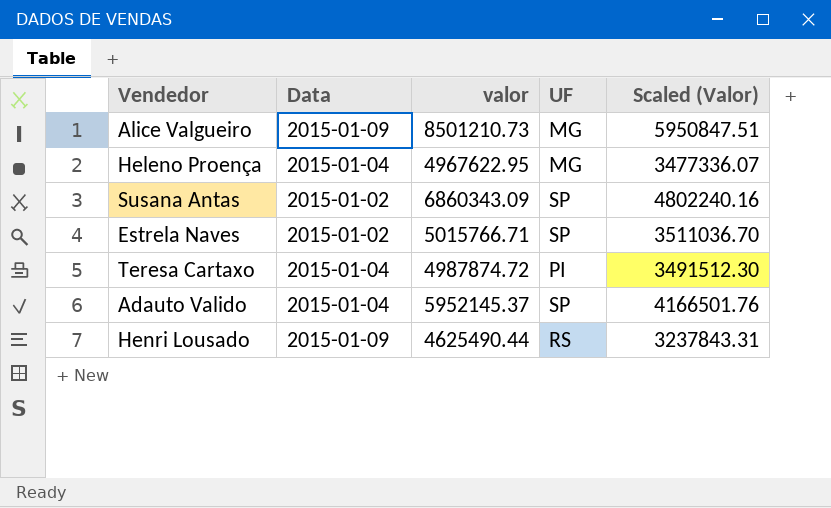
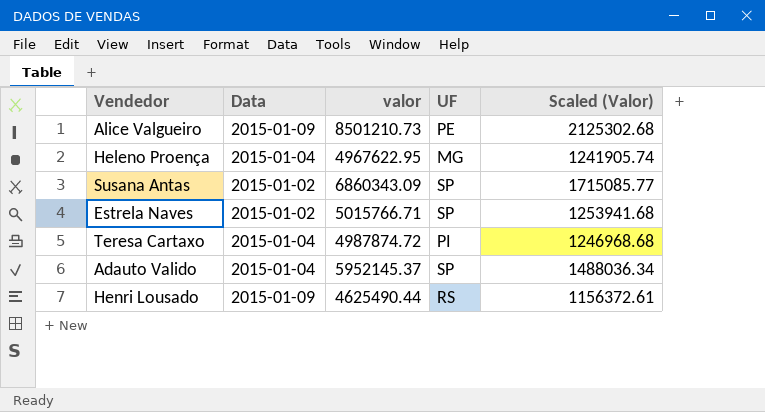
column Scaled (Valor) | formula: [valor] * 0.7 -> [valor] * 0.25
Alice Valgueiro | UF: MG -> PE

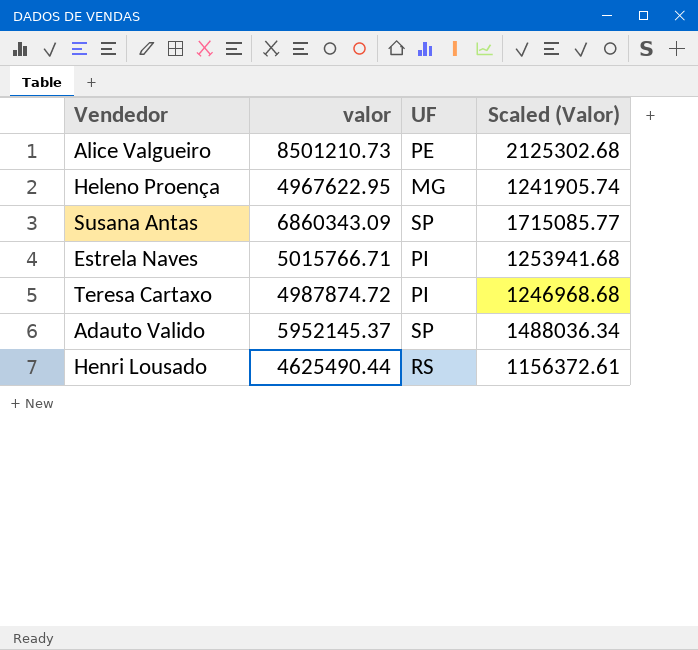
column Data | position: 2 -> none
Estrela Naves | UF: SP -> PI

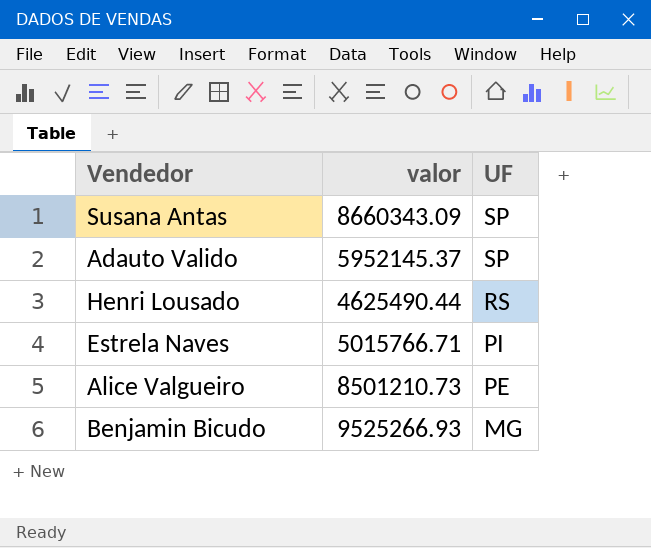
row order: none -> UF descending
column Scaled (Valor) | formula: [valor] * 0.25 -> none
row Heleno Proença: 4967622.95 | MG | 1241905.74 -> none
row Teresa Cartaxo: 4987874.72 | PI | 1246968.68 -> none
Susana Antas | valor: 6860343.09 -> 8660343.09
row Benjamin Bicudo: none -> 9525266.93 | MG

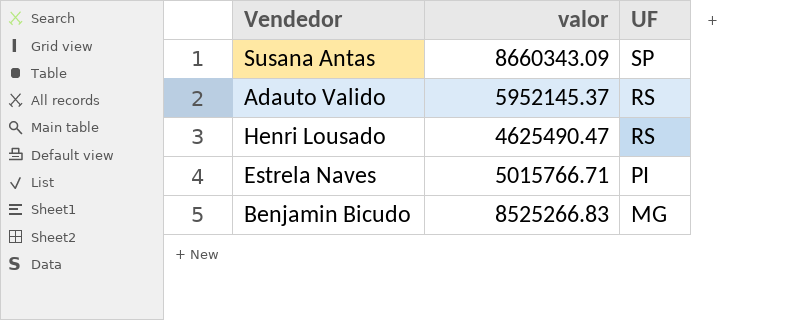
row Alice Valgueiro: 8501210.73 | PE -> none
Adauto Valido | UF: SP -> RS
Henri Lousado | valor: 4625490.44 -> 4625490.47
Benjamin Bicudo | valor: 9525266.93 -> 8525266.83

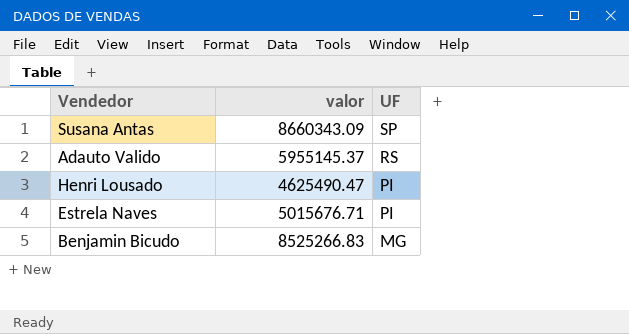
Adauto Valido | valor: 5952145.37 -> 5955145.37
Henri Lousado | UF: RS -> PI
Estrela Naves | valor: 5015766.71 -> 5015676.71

☆ ☆ ☆ ☆ ☆

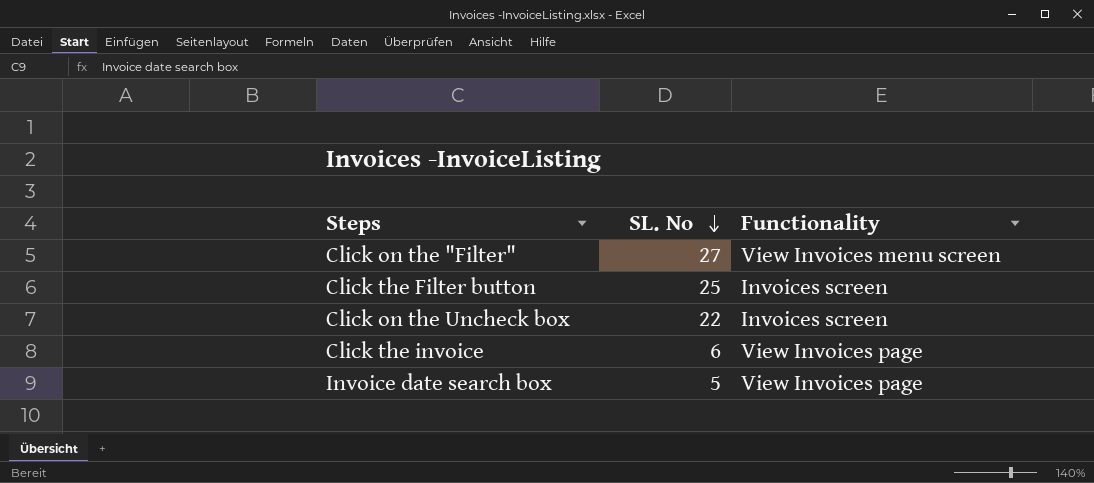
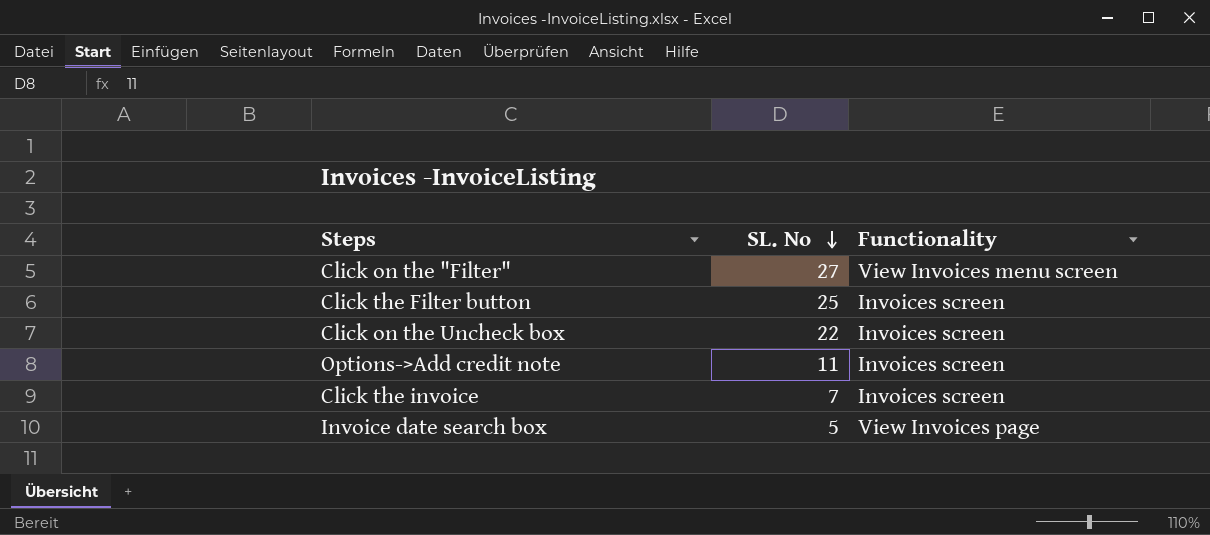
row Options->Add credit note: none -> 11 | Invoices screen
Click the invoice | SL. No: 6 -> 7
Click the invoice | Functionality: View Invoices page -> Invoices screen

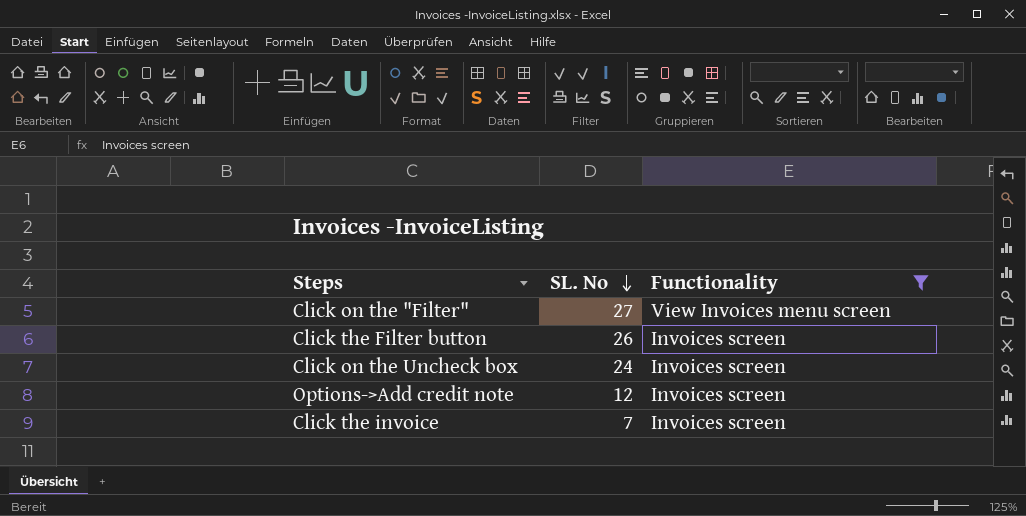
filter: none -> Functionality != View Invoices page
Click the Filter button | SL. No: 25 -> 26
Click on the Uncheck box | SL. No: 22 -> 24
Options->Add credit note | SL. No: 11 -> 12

☆ ☆ ☆ ☆ ☆

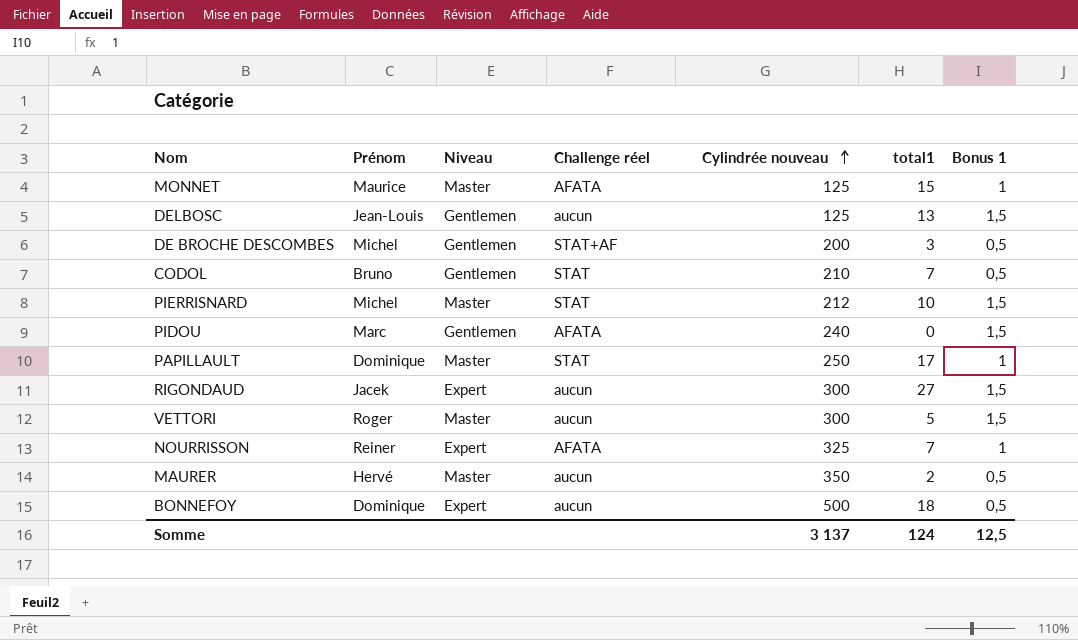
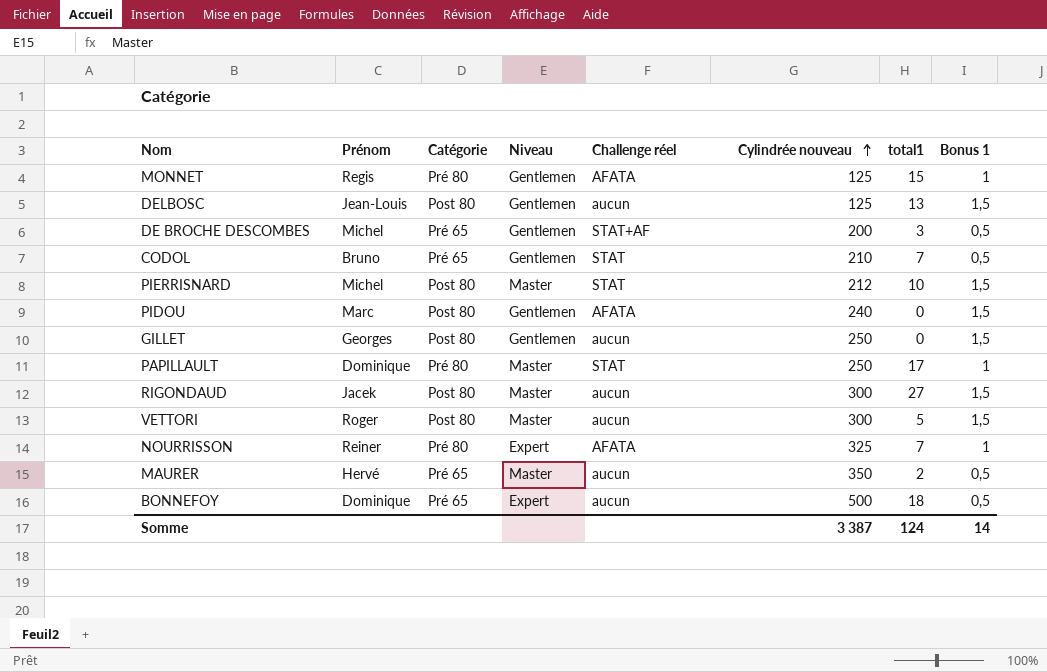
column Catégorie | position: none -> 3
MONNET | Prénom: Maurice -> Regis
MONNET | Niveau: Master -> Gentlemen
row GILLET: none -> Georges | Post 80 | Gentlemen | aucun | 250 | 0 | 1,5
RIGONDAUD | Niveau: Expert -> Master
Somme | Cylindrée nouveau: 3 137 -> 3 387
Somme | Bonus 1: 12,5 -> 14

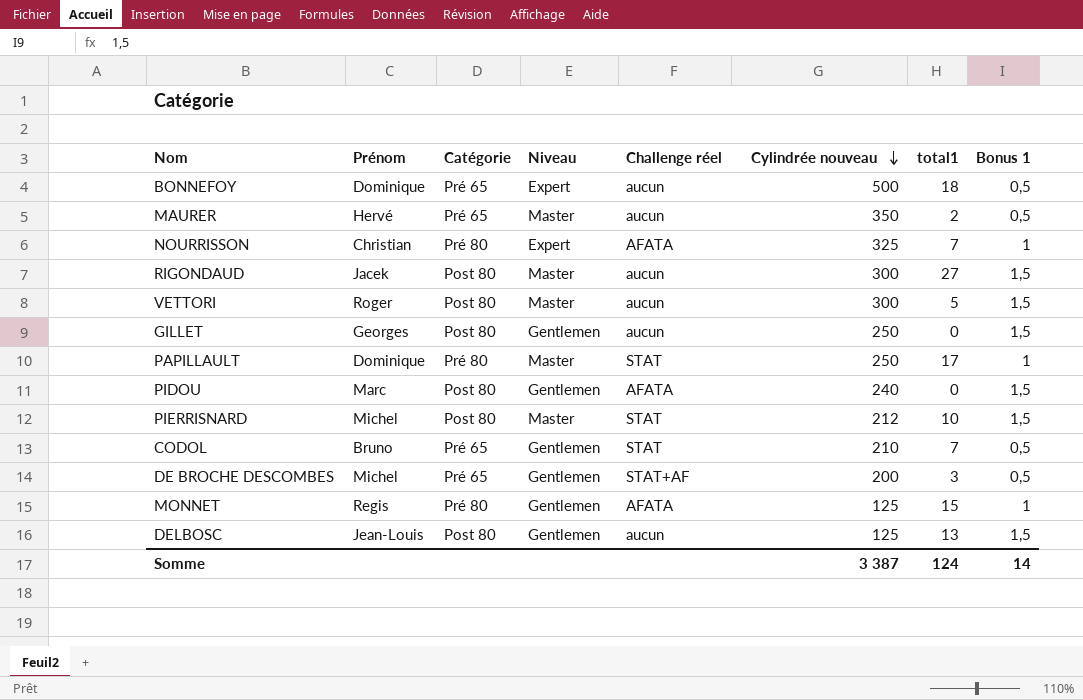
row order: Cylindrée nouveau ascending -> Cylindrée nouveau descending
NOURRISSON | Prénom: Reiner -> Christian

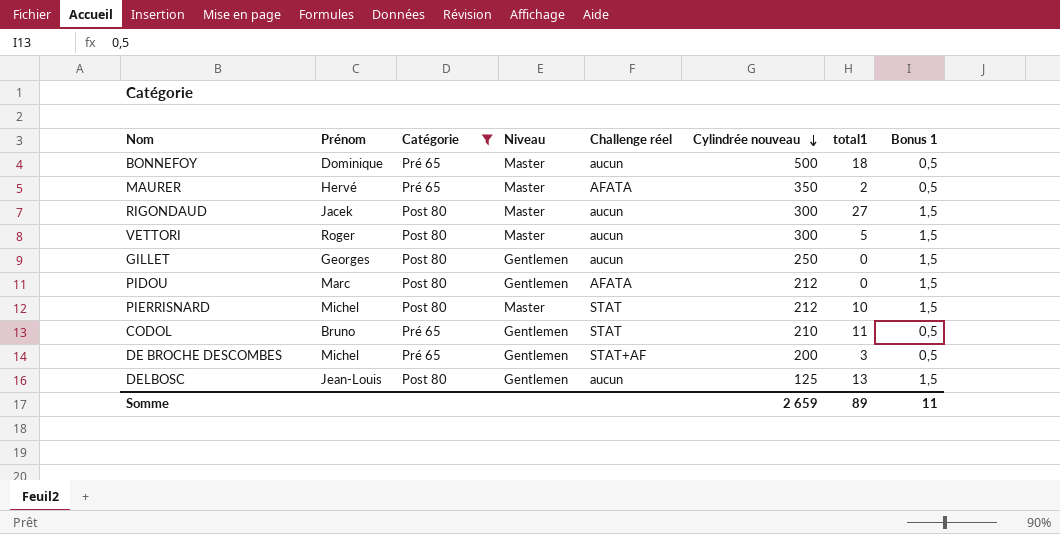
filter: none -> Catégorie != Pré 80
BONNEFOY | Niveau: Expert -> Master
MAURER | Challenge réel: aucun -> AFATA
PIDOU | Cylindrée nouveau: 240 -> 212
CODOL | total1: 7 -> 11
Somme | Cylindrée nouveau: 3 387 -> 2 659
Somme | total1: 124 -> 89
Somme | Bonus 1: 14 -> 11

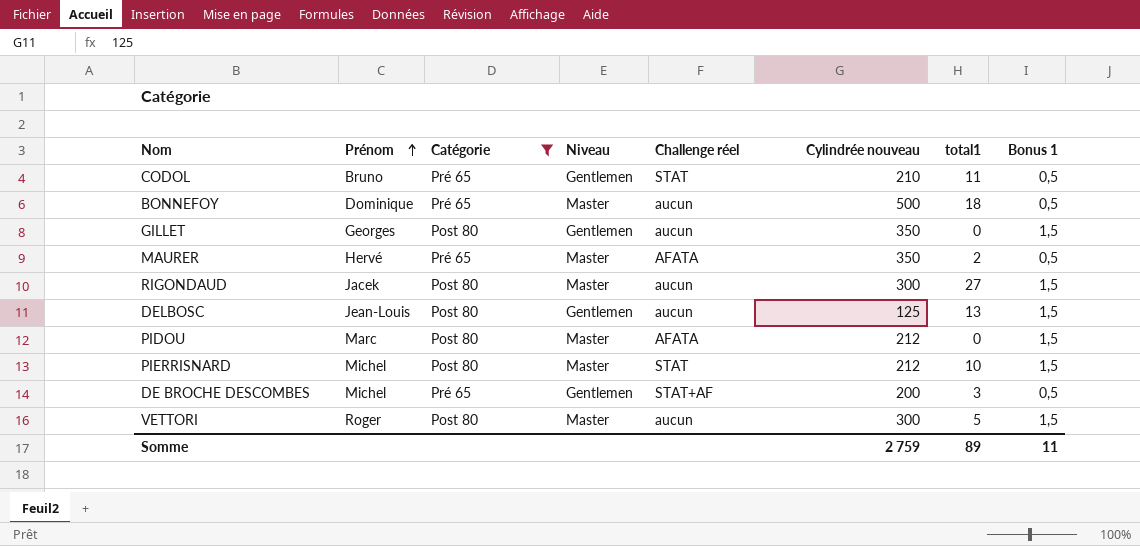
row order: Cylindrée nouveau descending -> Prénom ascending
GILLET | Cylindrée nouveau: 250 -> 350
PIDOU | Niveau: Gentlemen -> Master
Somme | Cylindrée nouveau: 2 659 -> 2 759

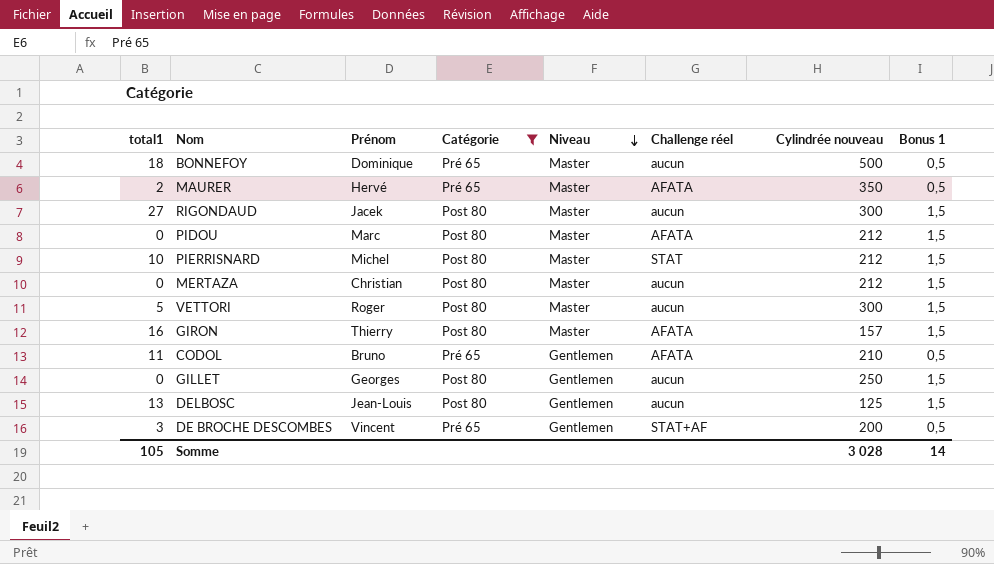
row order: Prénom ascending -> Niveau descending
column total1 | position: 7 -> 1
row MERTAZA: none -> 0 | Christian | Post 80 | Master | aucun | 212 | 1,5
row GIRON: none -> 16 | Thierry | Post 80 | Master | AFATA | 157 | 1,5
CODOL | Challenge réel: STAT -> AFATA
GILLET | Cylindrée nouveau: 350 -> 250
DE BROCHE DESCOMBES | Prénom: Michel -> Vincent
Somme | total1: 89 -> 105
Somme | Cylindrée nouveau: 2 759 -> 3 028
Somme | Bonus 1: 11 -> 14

☆ ☆ ☆ ☆ ☆

» **WHAT THE TASK ASKS**:
With the pictures removed, print only the lines starting at the line that has "Somme | Cylindrée nouveau: 3 387 -> 2 659" and ending at the line that has "row GIRON: none", both ends included, exactly as they stand above.

» **EXERCISE ANSWER**:
Somme | Cylindrée nouveau: 3 387 -> 2 659
Somme | total1: 124 -> 89
Somme | Bonus 1: 14 -> 11

row order: Cylindrée nouveau descending -> Prénom ascending
GILLET | Cylindrée nouveau: 250 -> 350
PIDOU | Niveau: Gentlemen -> Master
Somme | Cylindrée nouveau: 2 659 -> 2 759

row order: Prénom ascending -> Niveau descending
column total1 | position: 7 -> 1
row MERTAZA: none -> 0 | Christian | Post 80 | Master | aucun | 212 | 1,5
row GIRON: none -> 16 | Thierry | Post 80 | Master | AFATA | 157 | 1,5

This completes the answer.